For most UK mid-market organisations beginning their AI journey, the partner model delivers the fastest time to value with the lowest risk exposure — because specialist experience compresses the learning curve and reduces the probability of the failure modes that account for the 60% abandonment rate. Emvigo’s DevOps and cloud support services  can help assess and bridge infrastructure gaps quickly.

Organisational Readiness Checklist

    • Skills, ownership and internal capability assessed honestly
    • All stakeholders aligned including legal and compliance from day one
    • Change management and adoption plan developed before build begins
    • Infrastructure and cloud readiness validated against deployment requirements
    • Post-launch model ownership, monitoring and retraining responsibility assigned
    • Build vs buy vs partner decision made with documented rationale

 

Seeing Red Flags? Don’t Commit Budget Yet.

Most AI failures aren’t technical — they’re discovered too late. Identify blockers, hidden costs, and compliance risks before you invest.

When AI Is the Wrong Choice 

AI is not always the right answer. Before committing to a build, check whether a simpler solution would deliver equal or better results at lower cost and risk:

Scenario Why AI Is Wrong Here Better Alternative
Rule-based, deterministic decisions with zero variability AI adds cost and complexity without improving outcomes RPA or traditional workflow automation
Fewer than 6 months of historical data Insufficient training data guarantees poor model generalisation Collect data first; use business rules in the interim
Fewer than 1,000 transaction events per month Volume too low to train a statistically reliable model Manual workflow or spreadsheet automation
Full explainability legally required (e.g. credit refusal letters) Complex models cannot produce human-readable explanations Simpler statistical scorecard or logistic regression
Decision outcomes cannot be measured No way to define success, validate the model or calculate ROI Redesign the business process before adding AI

 

This is one of the first questions addressed during the project discovery phase, and the answer shapes every decision that follows.

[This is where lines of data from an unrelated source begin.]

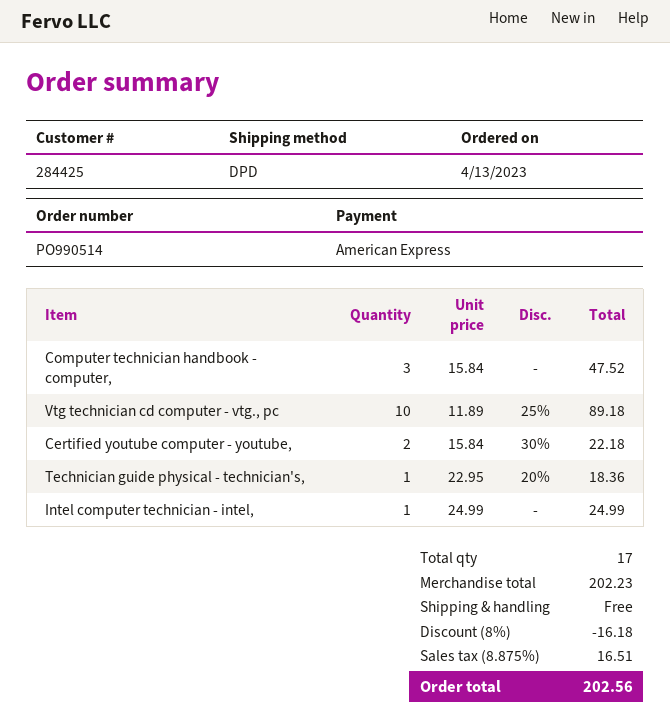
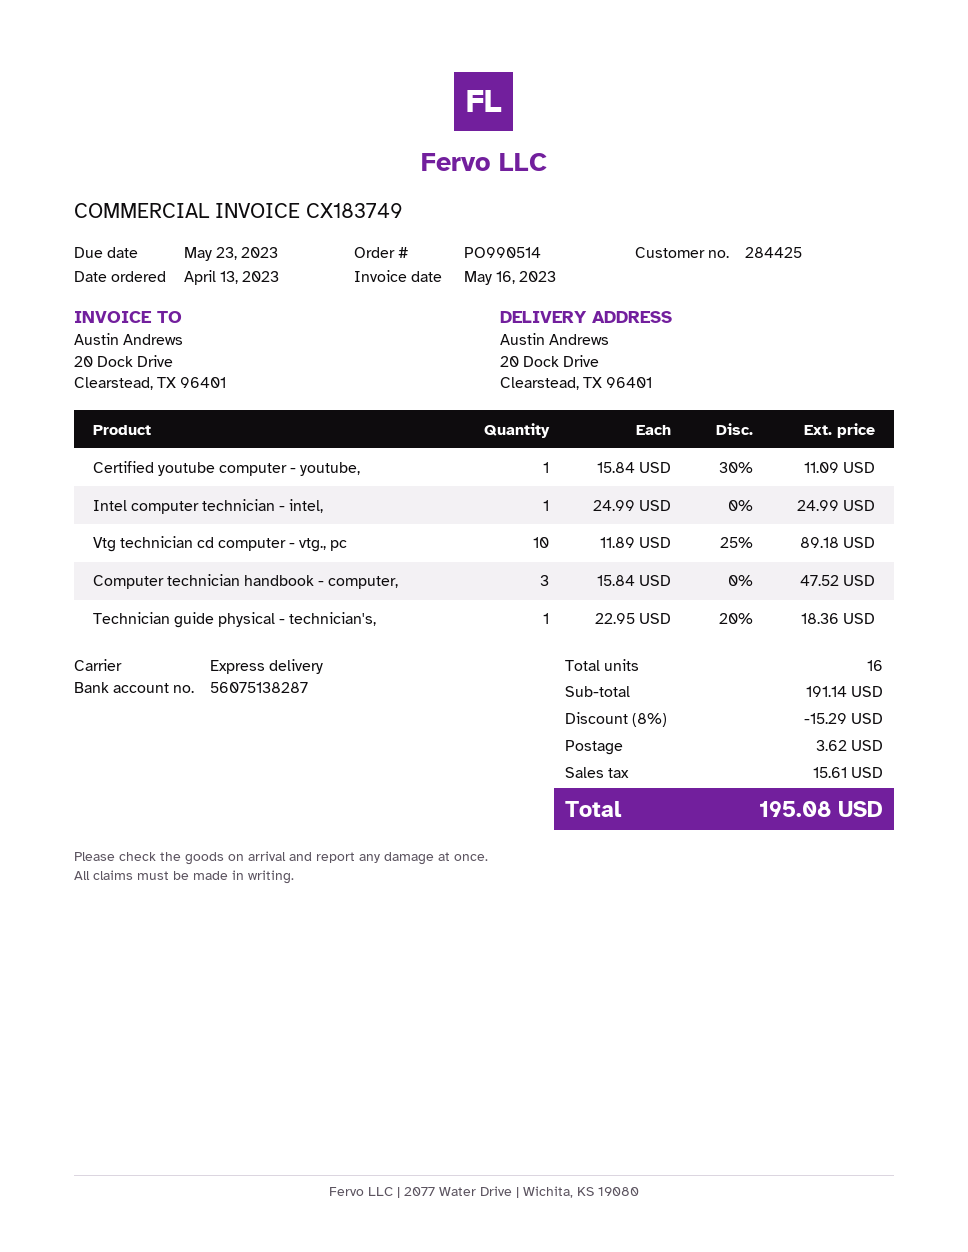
shipping method: DPD -> express
Certified youtube computer - youtube,: 2 x 15.84 - 30% = 22.18 -> 1 x 15.84 - 30% = 11.09
total quantity: 17 -> 16
subtotal: 202.23 -> 191.14
discount: 8% = 16.18 -> 8% = 15.29
shipping: 0.00 -> 3.62
tax: 16.51 -> 15.61
total: 202.56 -> 195.08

The AI Feasibility Process: 4 Stages

A structured feasibility assessment doesn’t need to be a long, drawn-out exercise. When done properly, it typically takes 2–6 weeks and results in a clear, board-ready recommendation.

1 — Discover 

Start by clearly defining the AI use case.
What problem are you solving? What does success look like? Who are the key stakeholders involved?

Output: Use case brief and stakeholder map

2 — Assess 

Evaluate feasibility across all critical domains — data, ROI, risk, and organisational readiness.
This stage involves working with relevant teams to identify gaps, constraints, and potential blockers.

Output: Gap analysis and red flag log

3 — Score 

Assign scores to each domain using a 0–100 model.
Classify results into:

    • Green → Ready
    • Amber → Conditional
    • Red → Blockers

 

Output: AI readiness scorecard

4 — Decide

Based on the assessment, make a clear decision:

    • Go
    • Conditional Go
    • No-Go

 

If proceeding, define the prerequisites that must be addressed before development begins.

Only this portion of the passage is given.